WORK TASK = The entries follow. Copy every line in which "selected" appears.

Top of WORKING DATA

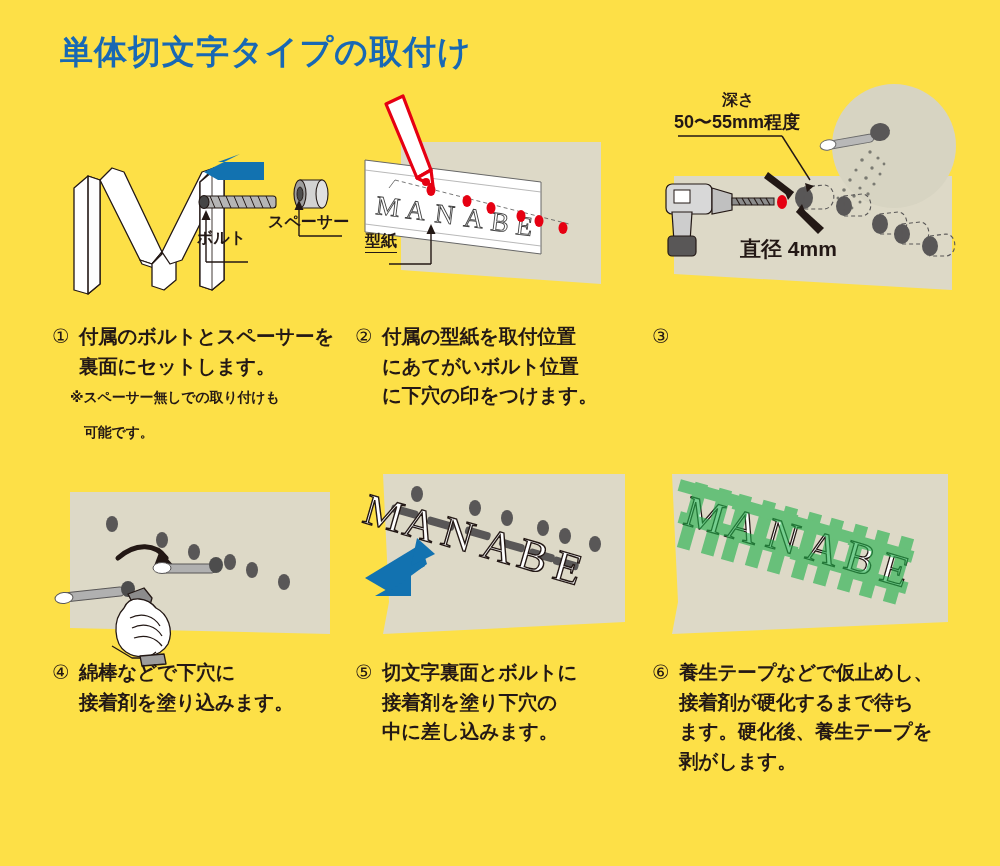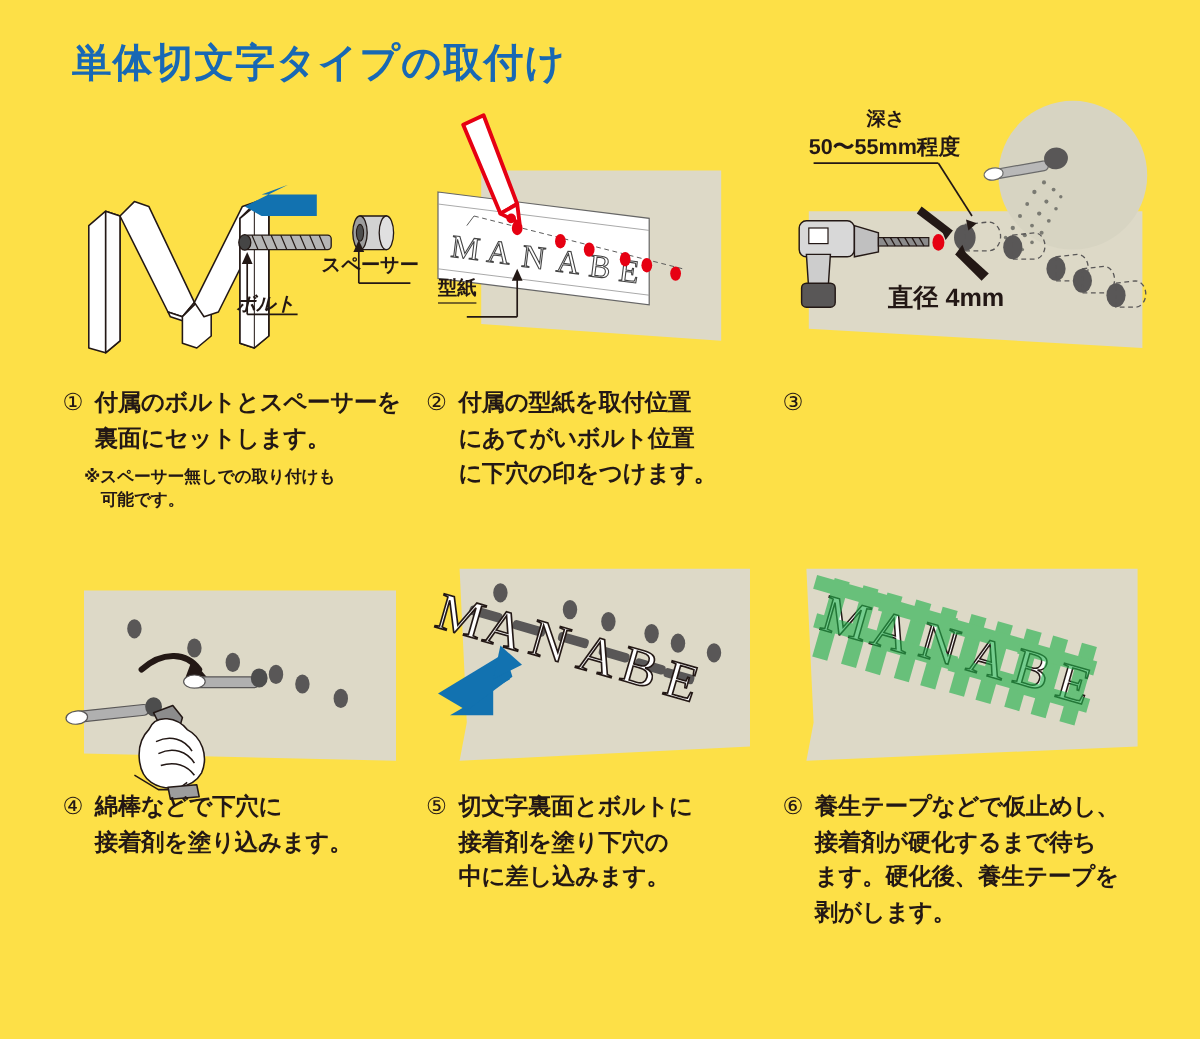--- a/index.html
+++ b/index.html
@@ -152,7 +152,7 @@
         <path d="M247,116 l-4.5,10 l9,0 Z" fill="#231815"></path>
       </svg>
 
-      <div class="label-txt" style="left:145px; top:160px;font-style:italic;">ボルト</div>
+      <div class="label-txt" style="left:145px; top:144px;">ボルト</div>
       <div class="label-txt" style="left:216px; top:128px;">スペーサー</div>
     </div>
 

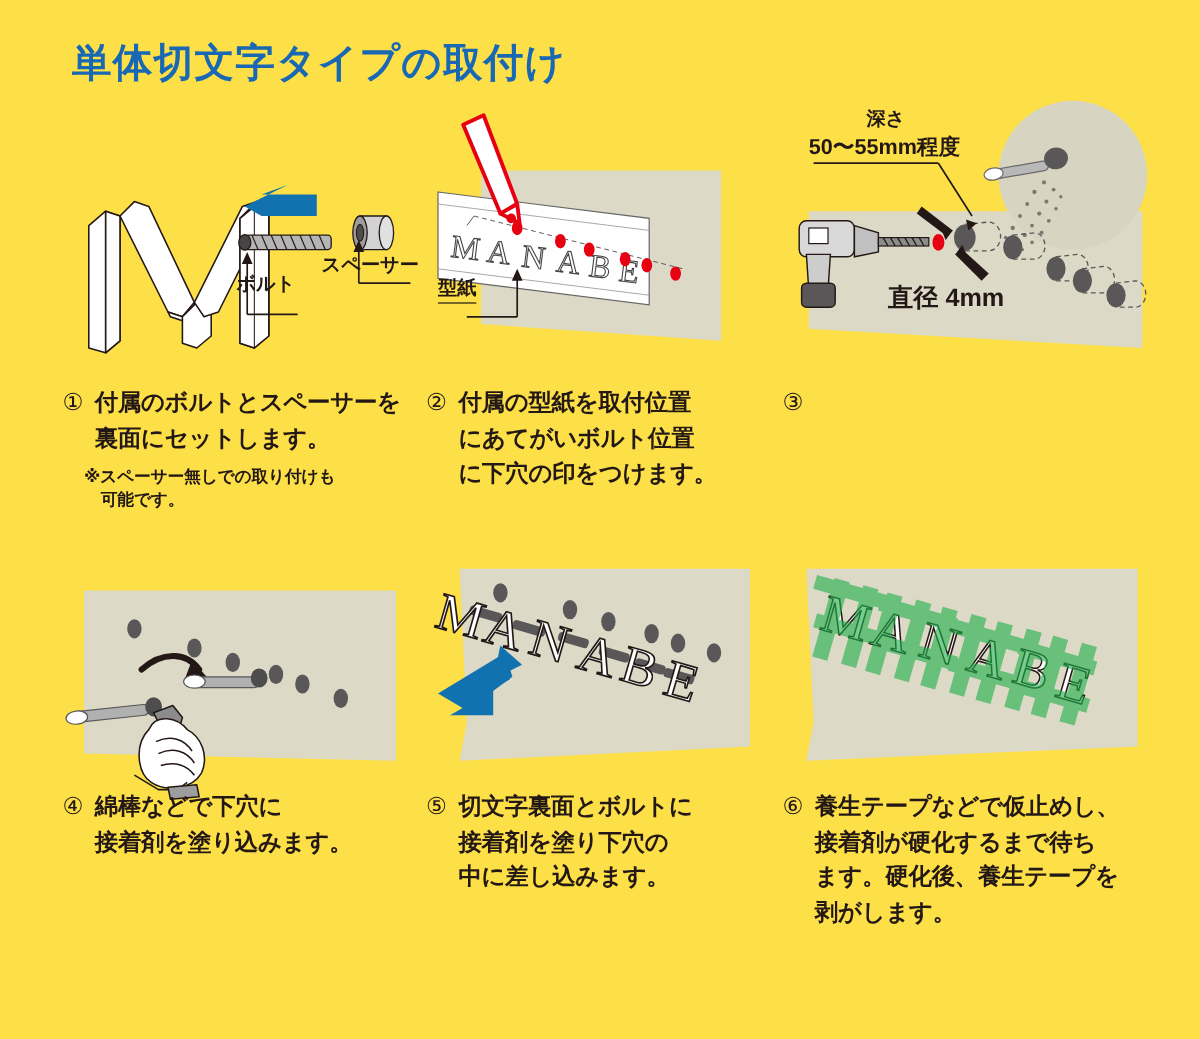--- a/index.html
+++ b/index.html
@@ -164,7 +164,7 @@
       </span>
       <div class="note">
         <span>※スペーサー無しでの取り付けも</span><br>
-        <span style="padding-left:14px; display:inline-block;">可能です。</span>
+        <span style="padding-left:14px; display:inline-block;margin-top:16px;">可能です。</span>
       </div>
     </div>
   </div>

Bottom of WORKING DATA
Top of WORKING DATA

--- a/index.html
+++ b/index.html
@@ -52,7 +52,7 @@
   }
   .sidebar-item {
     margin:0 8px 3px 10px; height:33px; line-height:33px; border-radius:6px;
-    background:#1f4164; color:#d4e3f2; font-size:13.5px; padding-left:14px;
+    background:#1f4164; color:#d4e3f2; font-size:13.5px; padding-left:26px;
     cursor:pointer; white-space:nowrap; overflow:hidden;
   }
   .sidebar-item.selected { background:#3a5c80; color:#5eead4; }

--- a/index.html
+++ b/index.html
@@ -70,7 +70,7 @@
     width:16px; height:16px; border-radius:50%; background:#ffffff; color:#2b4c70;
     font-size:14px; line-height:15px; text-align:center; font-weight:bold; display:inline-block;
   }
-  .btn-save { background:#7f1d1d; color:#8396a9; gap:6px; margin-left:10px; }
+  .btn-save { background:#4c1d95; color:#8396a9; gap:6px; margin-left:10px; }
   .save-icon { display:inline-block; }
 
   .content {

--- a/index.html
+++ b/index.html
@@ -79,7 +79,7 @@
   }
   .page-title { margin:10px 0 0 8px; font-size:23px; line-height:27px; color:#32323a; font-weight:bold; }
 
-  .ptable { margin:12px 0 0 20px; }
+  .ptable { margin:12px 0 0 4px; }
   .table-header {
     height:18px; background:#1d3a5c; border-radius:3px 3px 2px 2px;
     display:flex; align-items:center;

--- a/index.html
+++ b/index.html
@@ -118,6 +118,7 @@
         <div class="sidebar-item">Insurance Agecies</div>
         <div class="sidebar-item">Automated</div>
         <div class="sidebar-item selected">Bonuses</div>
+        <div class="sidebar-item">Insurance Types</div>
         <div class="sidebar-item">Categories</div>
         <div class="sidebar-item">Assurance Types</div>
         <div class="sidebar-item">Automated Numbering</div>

Bottom of WORKING DATA

RESULT OF THIS EXERCISE =
   .sidebar-item.selected { background:#3a5c80; color:#5eead4; }
         <div class="sidebar-item selected">Bonuses</div>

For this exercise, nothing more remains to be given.